**WHAT YOU NEED TO DO**
Every record must be restated exactly. Drop the images.

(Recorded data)
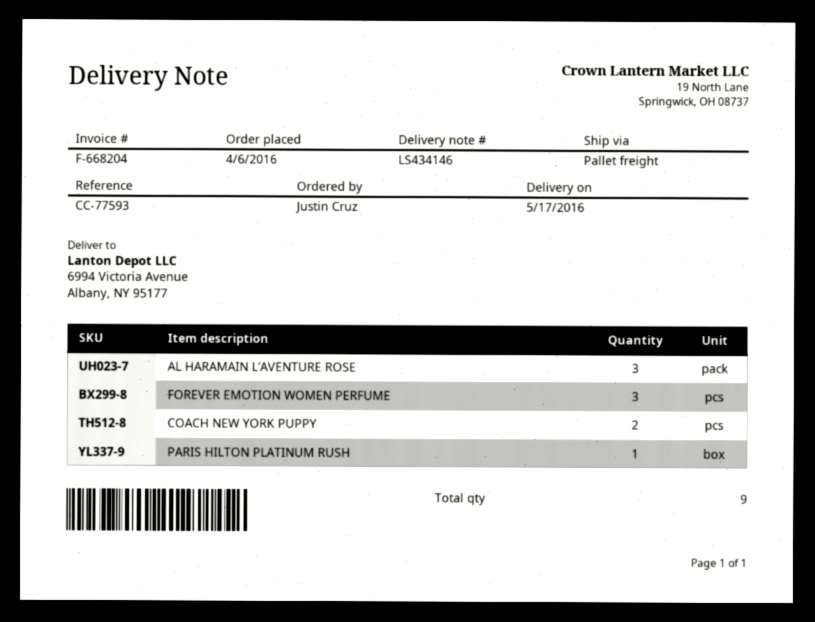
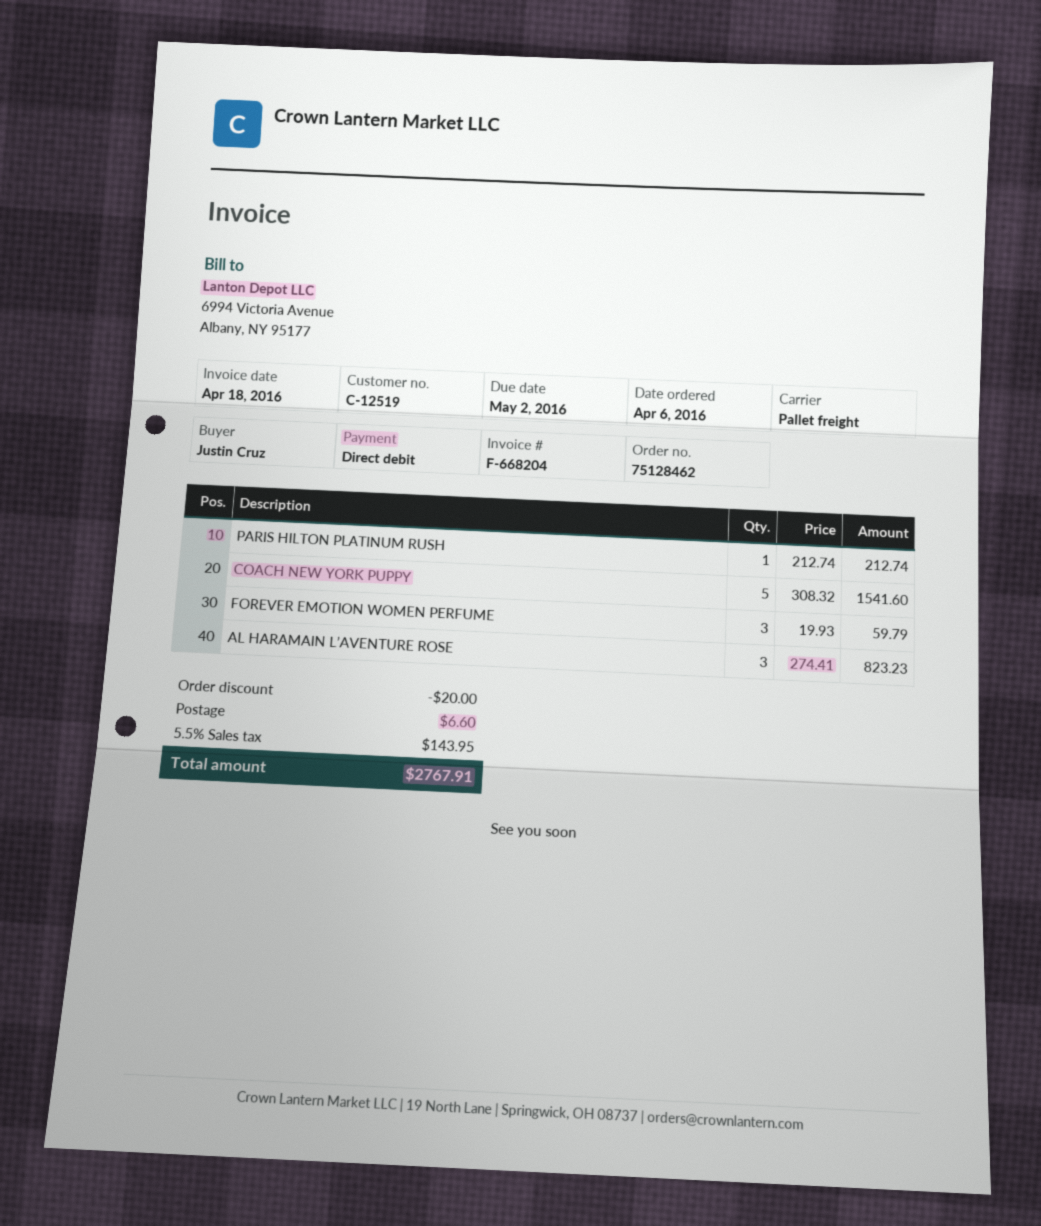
COACH NEW YORK PUPPY: 2 -> 5

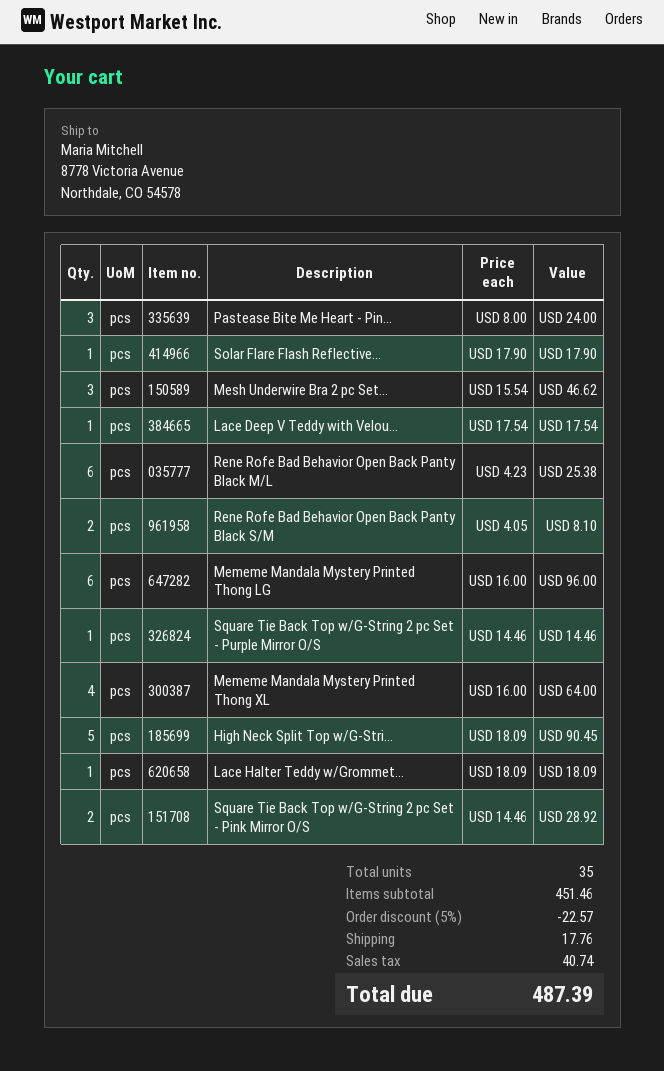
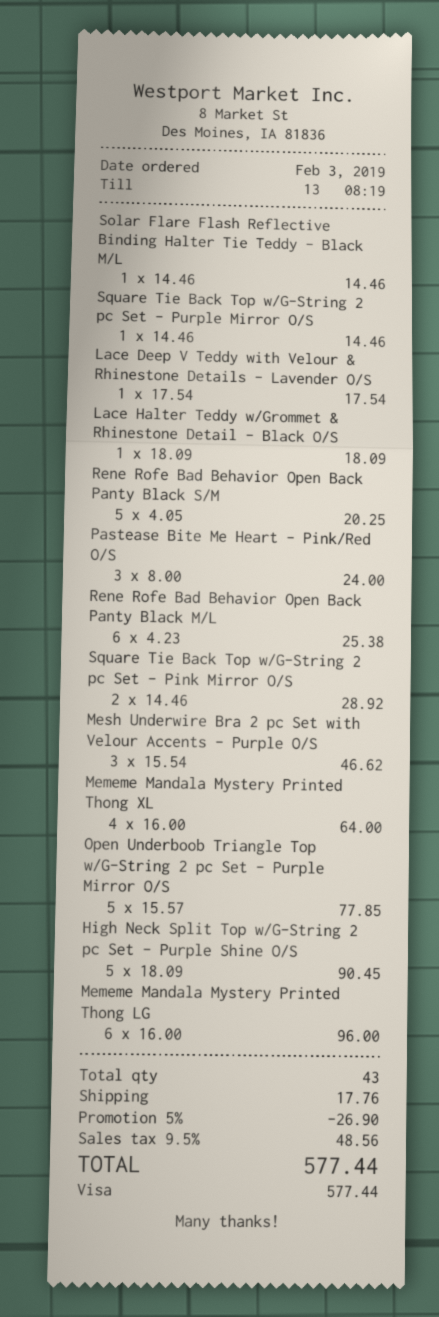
Solar Flare Flash Reflective...: 1 x 17.90 = 17.90 -> 1 x 14.46 = 14.46
Rene Rofe Bad Behavior Open Back Panty Black S/M: 2 x 4.05 = 8.10 -> 5 x 4.05 = 20.25
Open Underboob Triangle Top w/G-String 2 pc Set - Purple Mirror O/S: none -> 5 x 15.57 = 77.85
total quantity: 35 -> 43
discount: 5% = 22.57 -> 5% = 26.90
tax: 40.74 -> 48.56
total: 487.39 -> 577.44

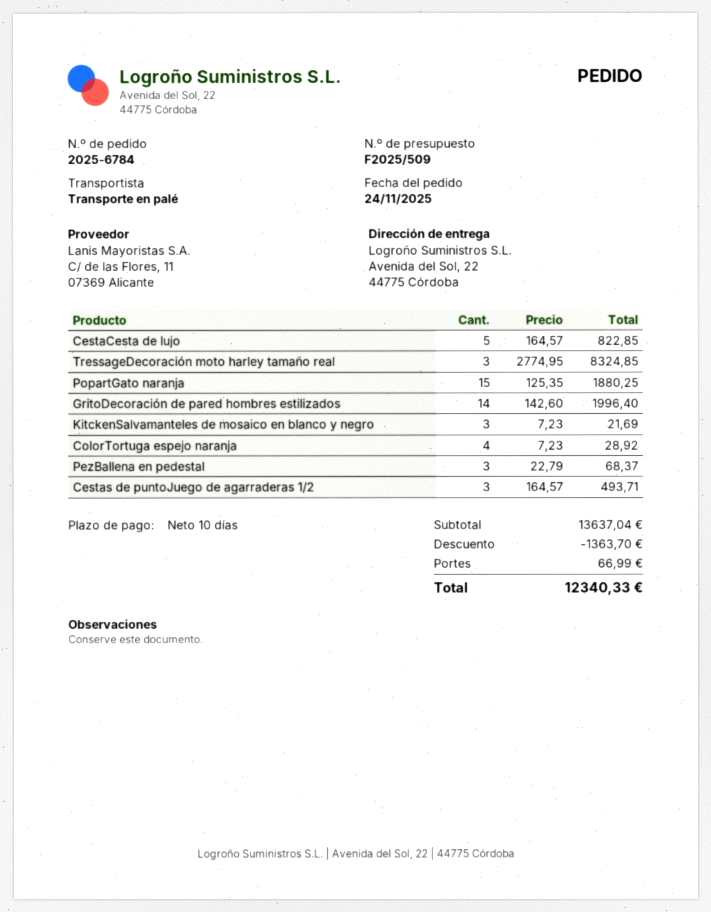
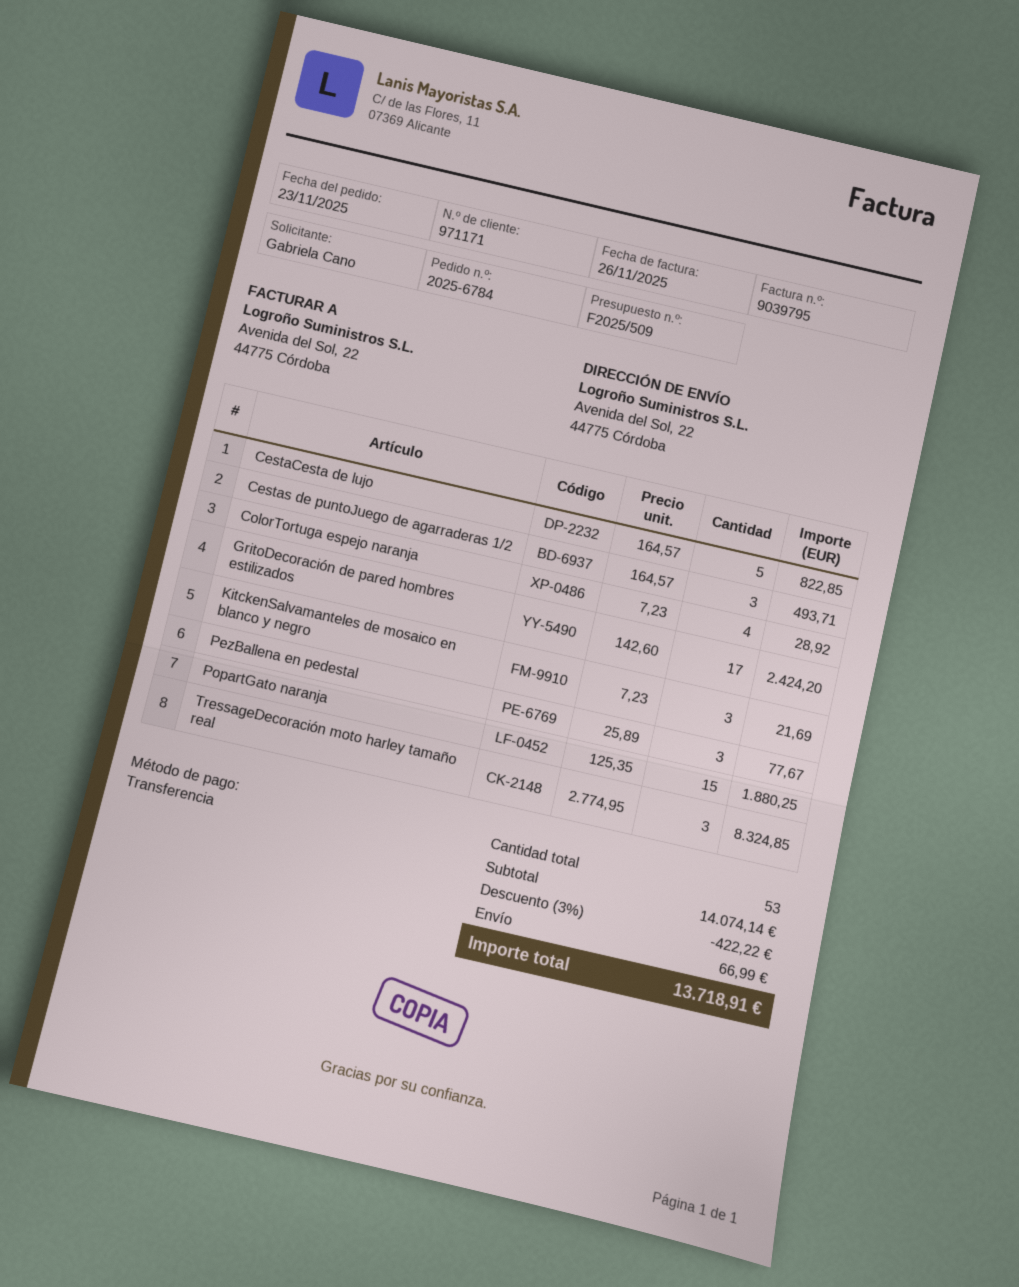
order date: 2025-11-24 -> 2025-11-23
GritoDecoración de pared hombres estilizados: 14 x 142.60 = 1996.40 -> 17 x 142.60 = 2424.20
PezBallena en pedestal: 3 x 22.79 = 68.37 -> 3 x 25.89 = 77.67
subtotal: 13637.04 -> 14074.14
discount: 1363.70 -> 422.22
total: 12340.33 -> 13718.91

**EXERCISE OUTPUT**
COACH NEW YORK PUPPY: 2 -> 5

Solar Flare Flash Reflective...: 1 x 17.90 = 17.90 -> 1 x 14.46 = 14.46
Rene Rofe Bad Behavior Open Back Panty Black S/M: 2 x 4.05 = 8.10 -> 5 x 4.05 = 20.25
Open Underboob Triangle Top w/G-String 2 pc Set - Purple Mirror O/S: none -> 5 x 15.57 = 77.85
total quantity: 35 -> 43
discount: 5% = 22.57 -> 5% = 26.90
tax: 40.74 -> 48.56
total: 487.39 -> 577.44

order date: 2025-11-24 -> 2025-11-23
GritoDecoración de pared hombres estilizados: 14 x 142.60 = 1996.40 -> 17 x 142.60 = 2424.20
PezBallena en pedestal: 3 x 22.79 = 68.37 -> 3 x 25.89 = 77.67
subtotal: 13637.04 -> 14074.14
discount: 1363.70 -> 422.22
total: 12340.33 -> 13718.91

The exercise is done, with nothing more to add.